How do you plan to implement or deploy this tool? Describe the technical and logistical requirements for your tool’s deployment.

Since this is a React Web Application, we intend to deploy this tool as an online web app using a hosting service such as GoDaddy. Additionally, with some modifications to the frontend, this application can be translated from React to React Native, where we could release it as a mobile application on the Apple App Store and Google Play Store.

If you were to be selected as a finalist in this hackathon, what are your plans for further development or improvement before the in-person presentation on January 18th, 2024 at Microsoft Toronto?
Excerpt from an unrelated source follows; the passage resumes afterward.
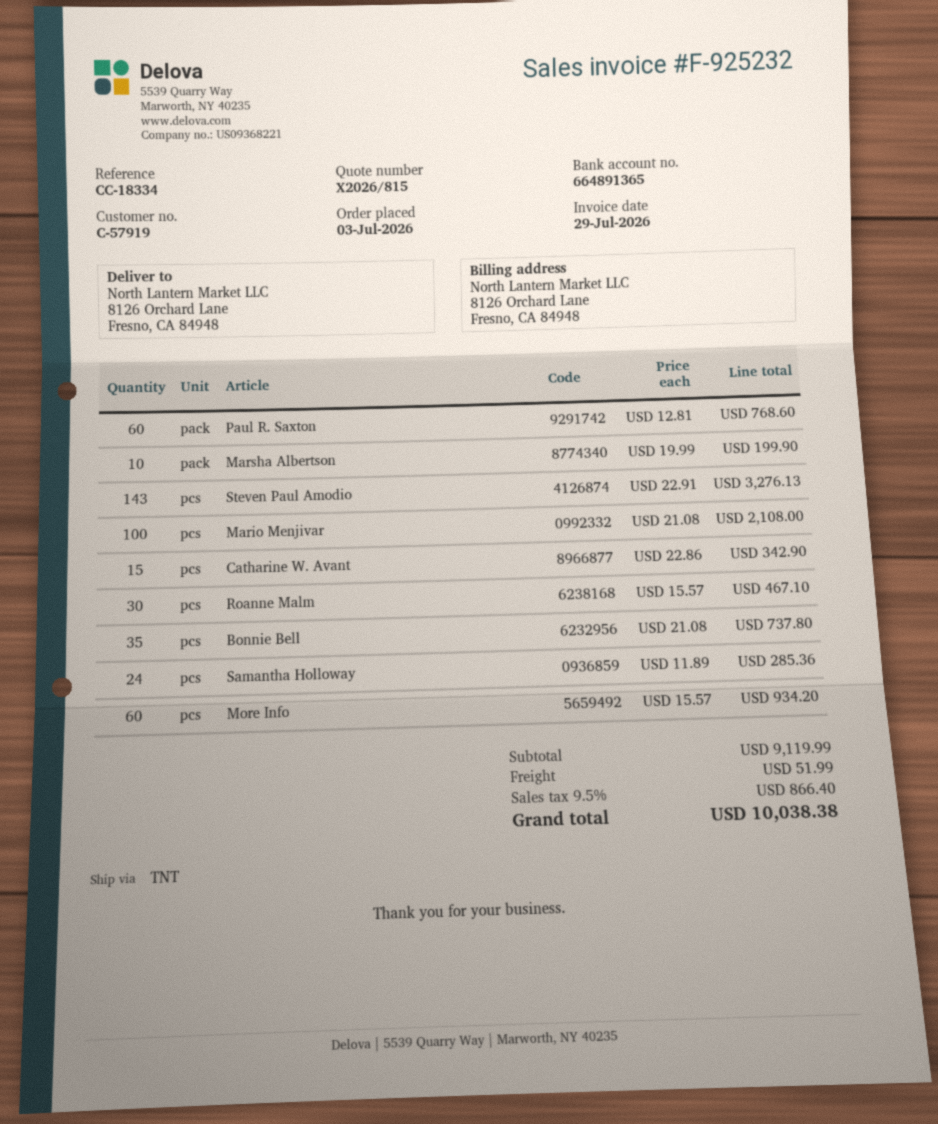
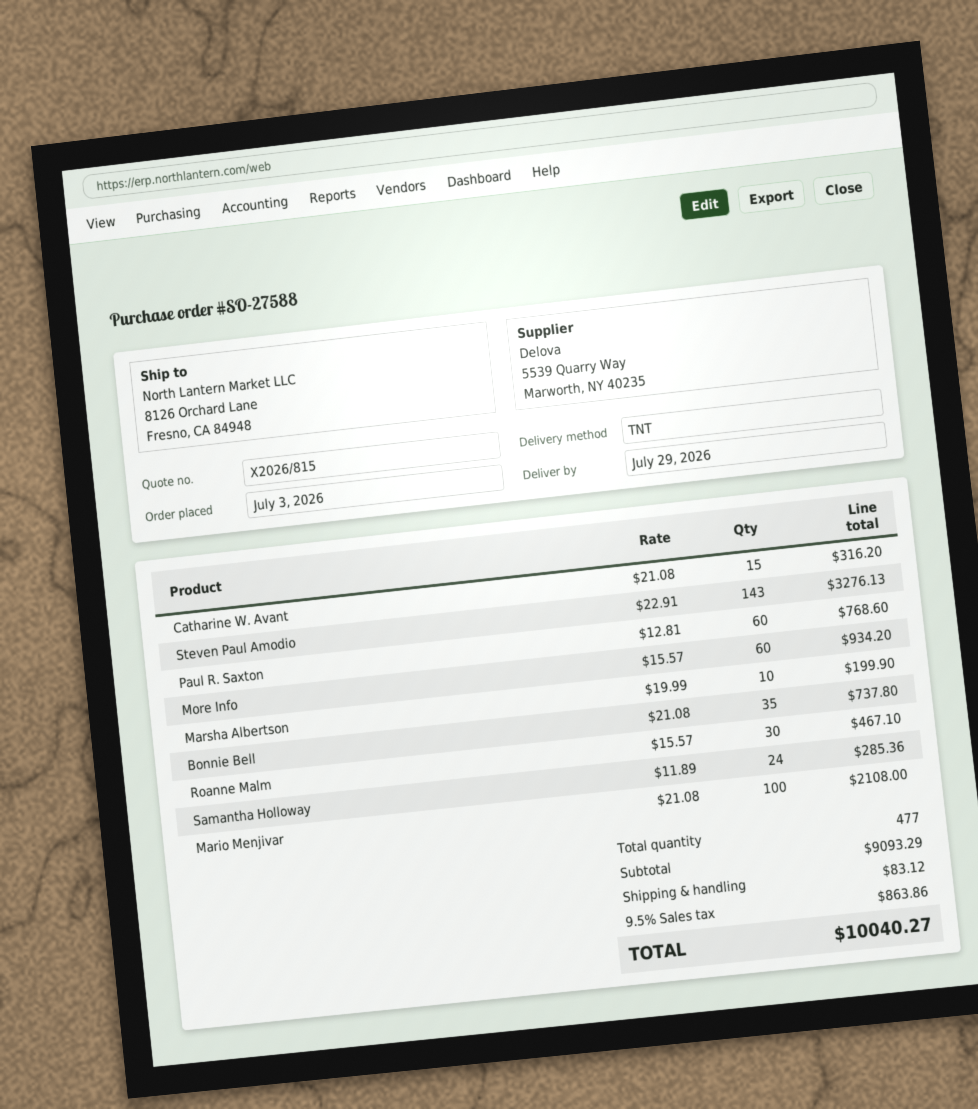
Catharine W. Avant: 15 x 22.86 = 342.90 -> 15 x 21.08 = 316.20
subtotal: 9119.99 -> 9093.29
shipping: 51.99 -> 83.12
tax: 9.5% = 866.40 -> 9.5% = 863.86
total: 10038.38 -> 10040.27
If we get selected as finalists, we will use transfer learning to train on top of a large language model using the training data we were given. We would create an adversarial network using the generative AI as the generator and our metric-creating AI as the discriminator in order to generate both new solutions to inputted problems and unique problem/solution pairs that meet requirements as closely as possible. The metrics were created using T5, and it already filtered out any data which was found irrelevant. This can be used to generate good solutions (with respect to the measured metrics) to any problem that the user may enter along the lines of circular economies and sustainability.
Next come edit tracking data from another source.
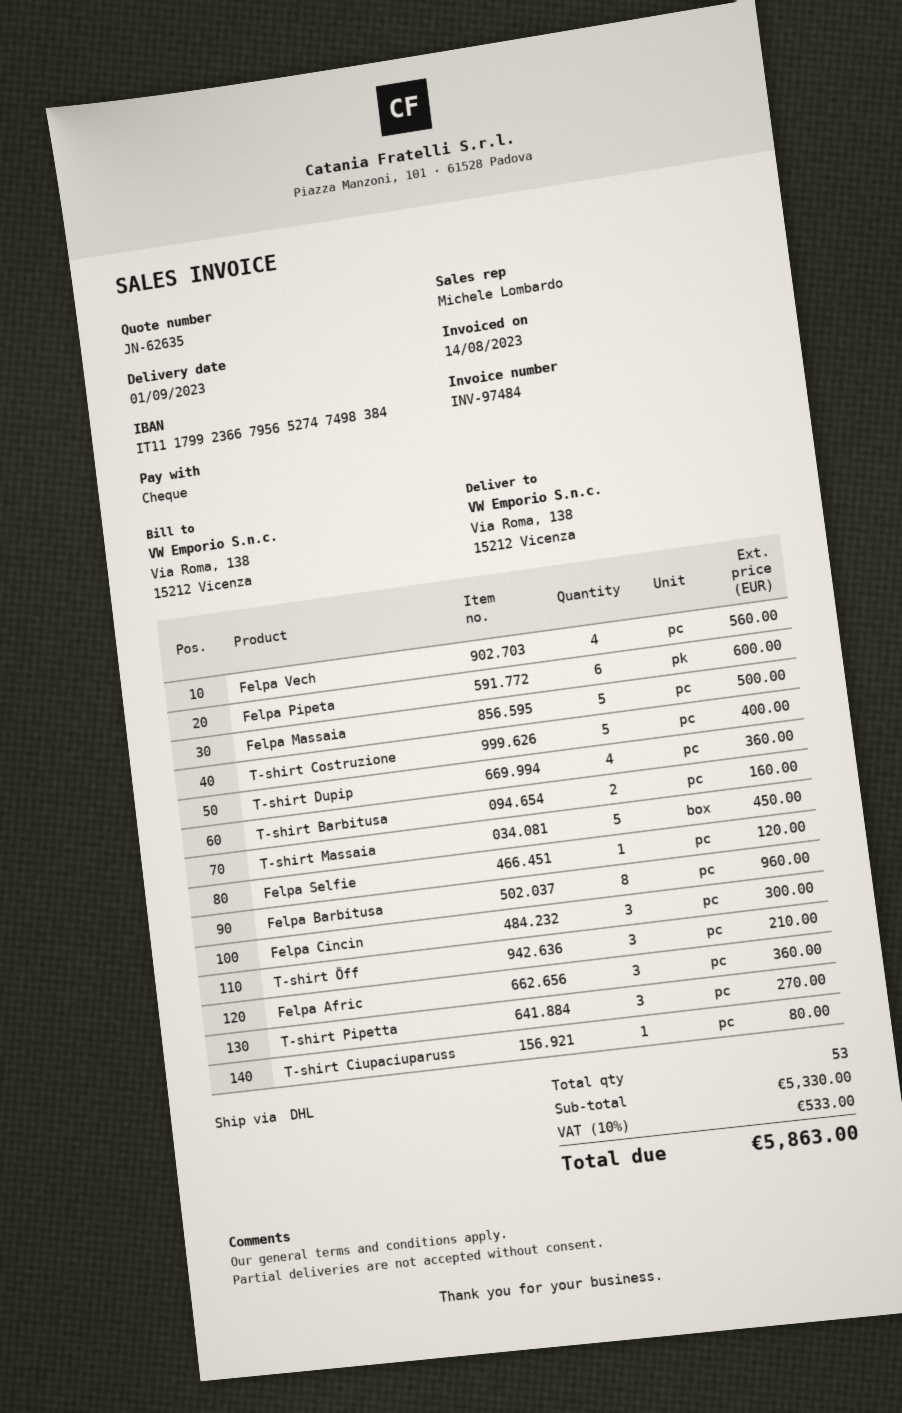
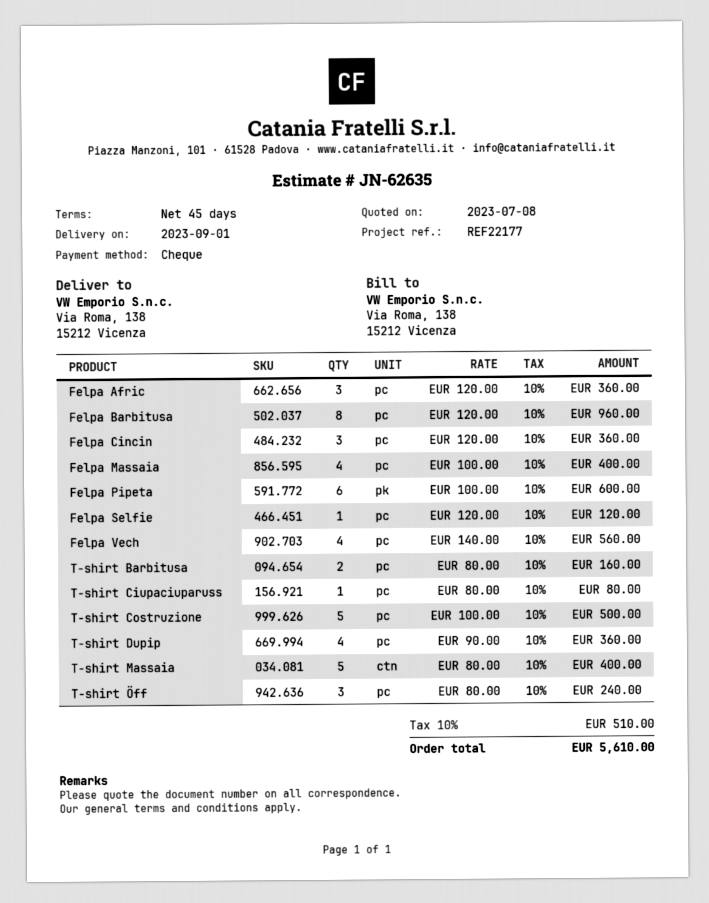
Felpa Massaia: 5 for 500.00 -> 4 for 400.00
T-shirt Costruzione: 5 for 400.00 -> 5 for 500.00
T-shirt Massaia: 5 for 450.00 -> 5 for 400.00
Felpa Cincin: 3 for 300.00 -> 3 for 360.00
T-shirt Öff: 3 for 210.00 -> 3 for 240.00
T-shirt Pipetta: 3 for 270.00 -> none
tax: 10% = 533.00 -> 10% = 510.00
total: 5863.00 -> 5610.00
Would you consider allowing others to contribute to your project by making certain elements of it open-source approach?

Yes

Provide an overview of your team’s development process. How did your team approach aspects such as the division of work, and completion of major milestones?
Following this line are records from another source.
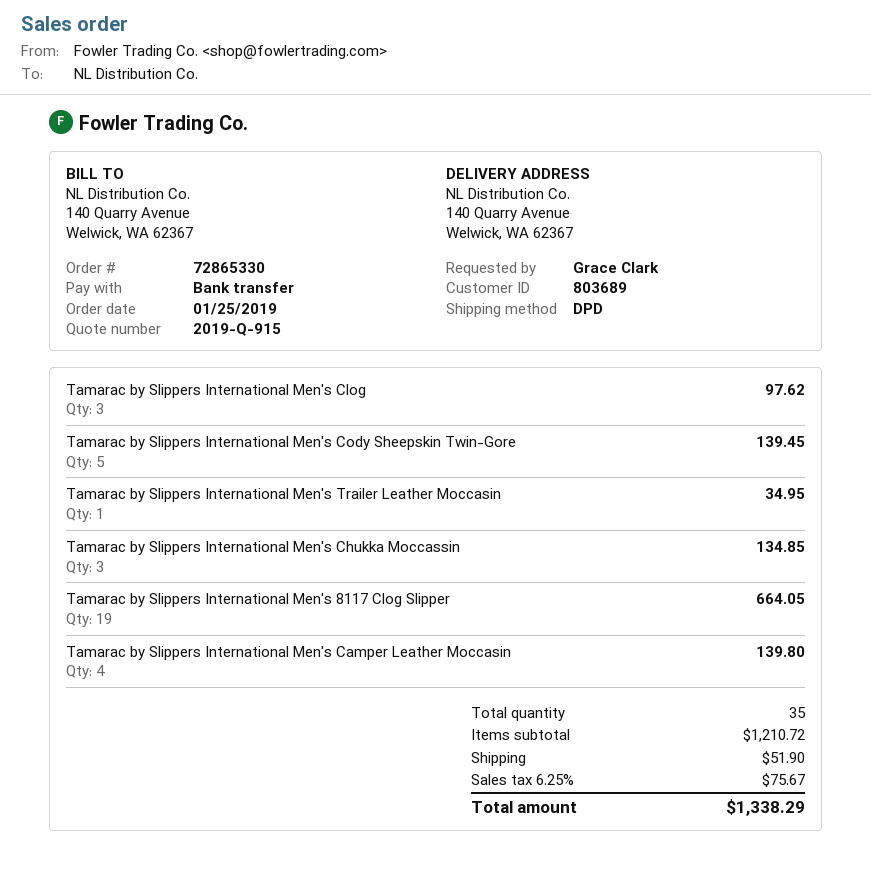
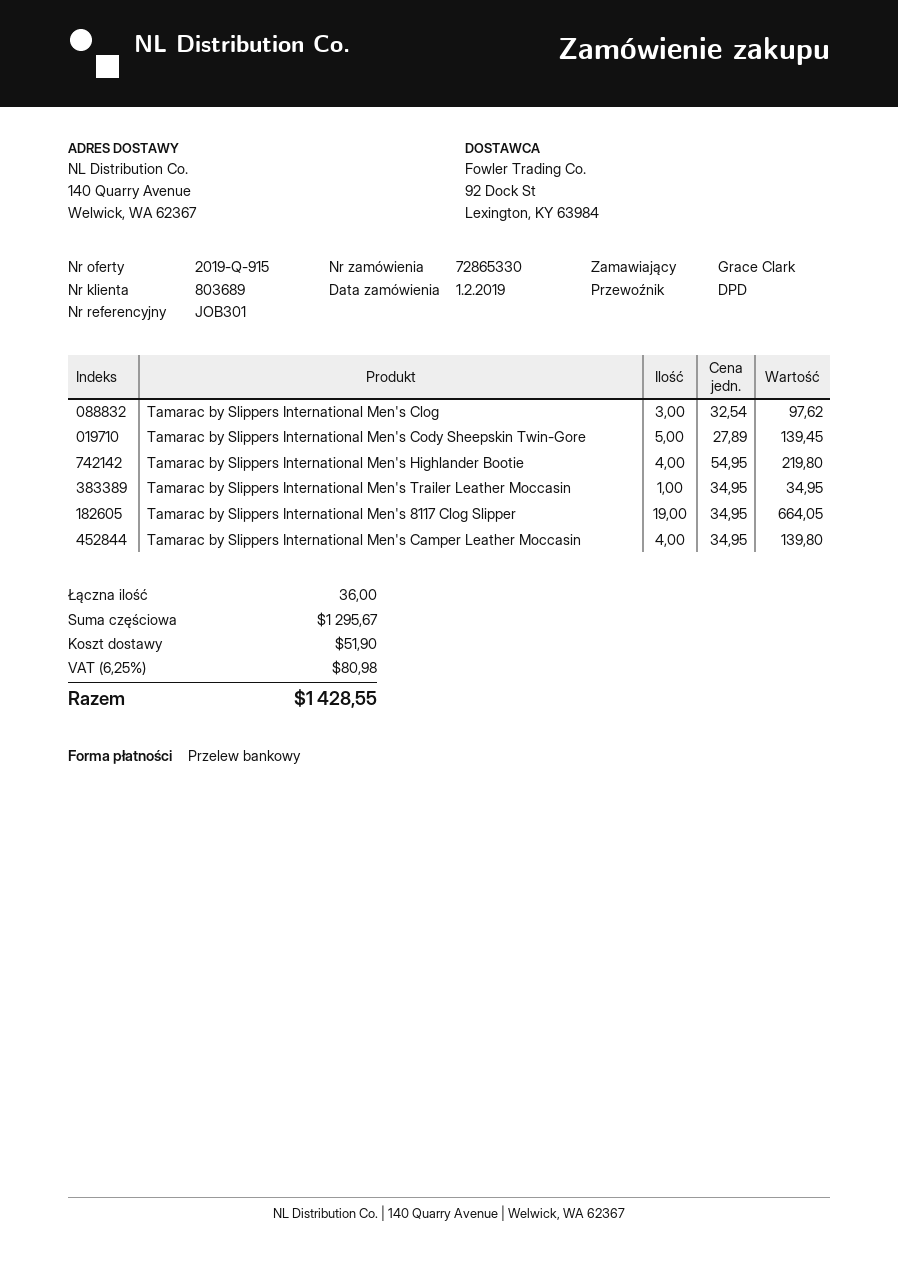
order date: 2019-01-25 -> 2019-02-01
Tamarac by Slippers International Men's Chukka Moccassin: 3 for 134.85 -> none
Tamarac by Slippers International Men's Highlander Bootie: none -> 4 for 219.80
total quantity: 35 -> 36
subtotal: 1210.72 -> 1295.67
tax: 6.25% = 75.67 -> 6.25% = 80.98
total: 1338.29 -> 1428.55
Our team created timelines of completion for major components of the project. Our first step was to research and create a plan for the AI model. We approached this aspect freely, with Kiran and Arjun researching potential ways to implement the AI. We looked into Zero-Shot classification as a potential method, then Kiran and Arjun worked on coding and research simulatenously. Once the AI model was completed, we created a front-end application using React, where we identified tasks that needed completing with each person self-assigning the tasks they wanted to complete.

What challenges did you face and how they were overcome?

The first struggle we faced was when we found the database did not have any "pre-classified" results. At first, we were uncertain how to make an AI model without pre-defined training data, but after performing research, we discovered Zero-Shot Classification, a subset of Zero-Shot Learning in which an AI classifies data into one of several classes, without any prior training or knowledge of the classes. As we did not have any experinece using the HuggingFace library for classification, we took it upon ourselves to learn as we went. We took several open-source large language models and tried to have them categorize the dataset into moonshot ideas, relevant ideas (for the sake of the contest), and irrelevant ideas. This approach was met with very little success, no matter how detailed the prompts for each class were. However, Google's T5 model seemed to be the best at categorizing the dataset given large, descriptive class prompts. Using this, we decided to simplify the categorization task to two categories: relevant and irrelevant. With an exhaustive description of what was considered "relevant", the AI model was able to categorize the data with a significant amount of success, enough so that we continued to refine the prompts, and add more seperate classification tasks for other metrics. Another functionality we wanted our application to have is AI-generated solutions and/or ideas. Our first approach was to train a model from scratch on the provided dataset and give it feedback using the metrics of the ZSC model, but we soon realized that our model would have to learn English, which was a daunting task. We then considered using the OpenAI GPT-3 API, but soon learned that the model was locked behind a pay-per-use subscription model. Given the time constraints, we found the best solution was to use the open-source GPT-2 model mainly as a proof of concept. In terms of creating a front-end, we had trouble with using React Bootstrap; our navigation component did not work on certain devices. To overcome this, we decided to use pure CSS to create the navbar instead.